▶ _YOUR ASSIGNMENT_: Only an exact repeat of the listing, without its images, counts as the answer.

▶ _RECORDS TO PROCESS_:

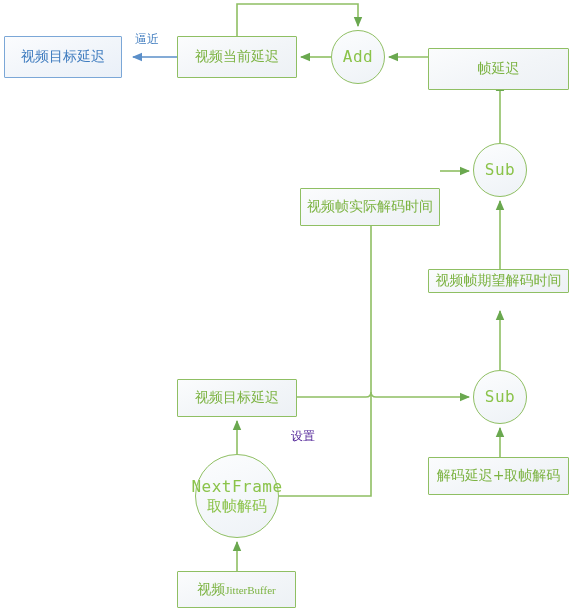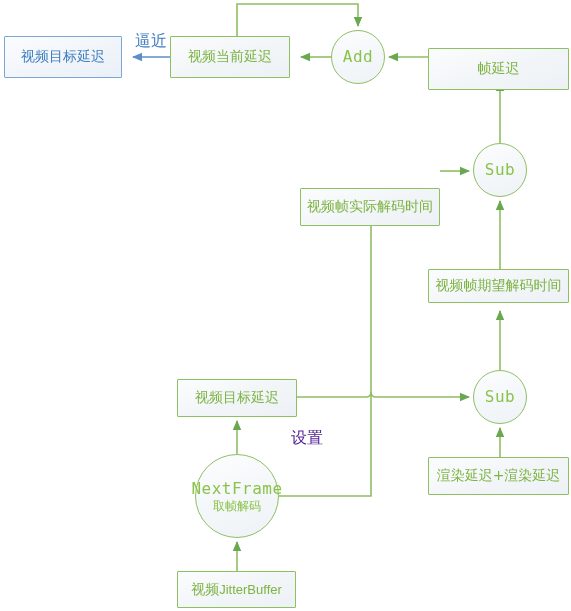"逼近" .edge-label { font-size: 16px -> 12px }
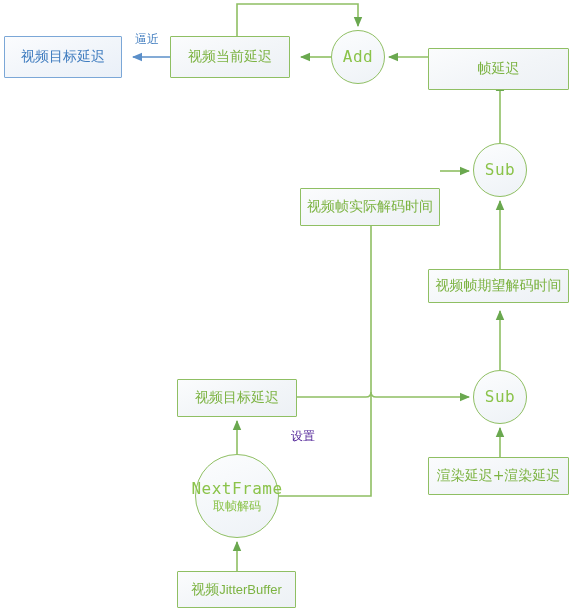"视频当前延迟" div.node { left: 170px -> 177px }
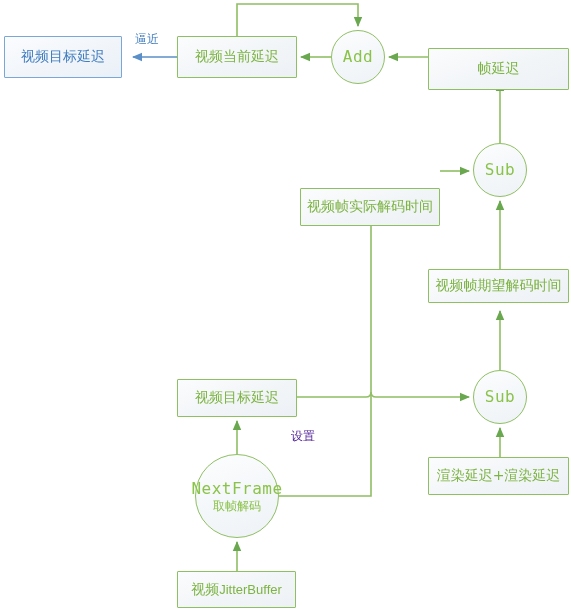"视频帧期望解码时间" div.node { height: 34px -> 24px }
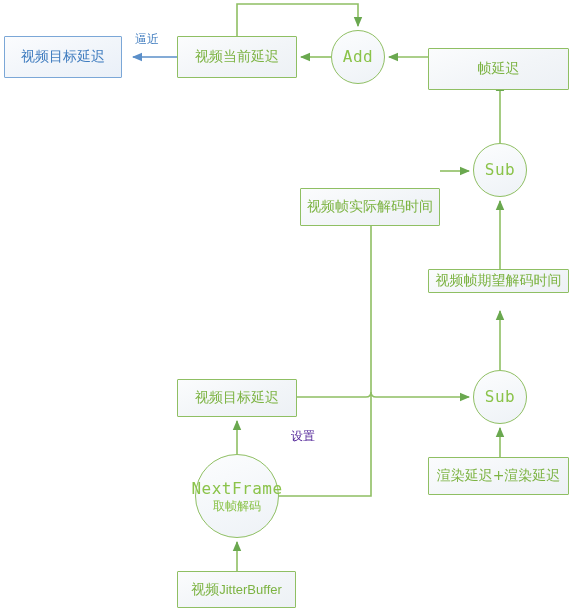"渲染延迟+渲染延迟" span { text: 渲染延迟+渲染延迟 -> 解码延迟+取帧解码 }
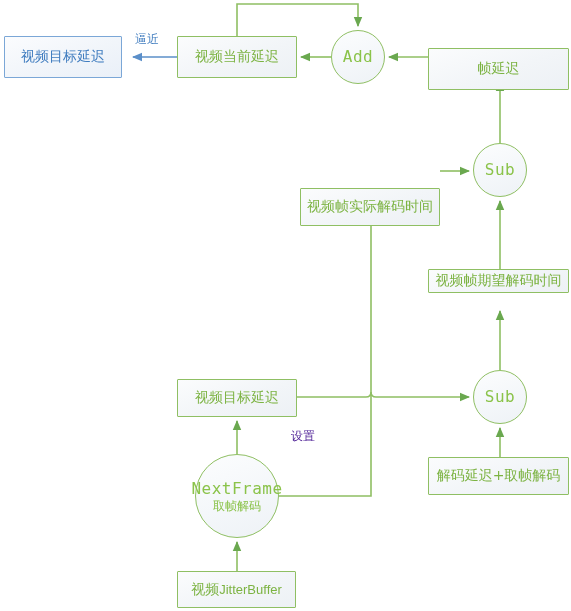"取帧解码" .node.circle .cn { font-size: 12px -> 15px }
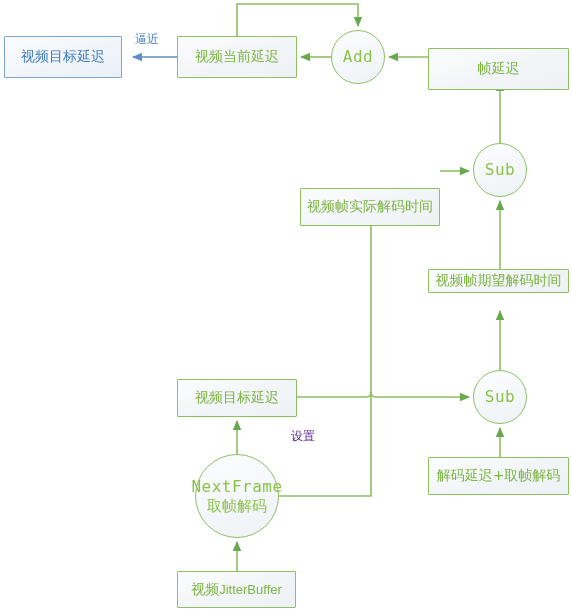"JitterBuffer" .node.box .mixed .mono { font-family: Liberation Sans, sans-serif -> Liberation Serif, serif; font-size: 13px -> 11px }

▶ _RESPONSE FOR THIS EXERCISE_:
"逼近" .edge-label { font-size: 16px -> 12px }
"视频当前延迟" div.node { left: 170px -> 177px }
"视频帧期望解码时间" div.node { height: 34px -> 24px }
"渲染延迟+渲染延迟" span { text: 渲染延迟+渲染延迟 -> 解码延迟+取帧解码 }
"取帧解码" .node.circle .cn { font-size: 12px -> 15px }
"JitterBuffer" .node.box .mixed .mono { font-family: Liberation Sans, sans-serif -> Liberation Serif, serif; font-size: 13px -> 11px }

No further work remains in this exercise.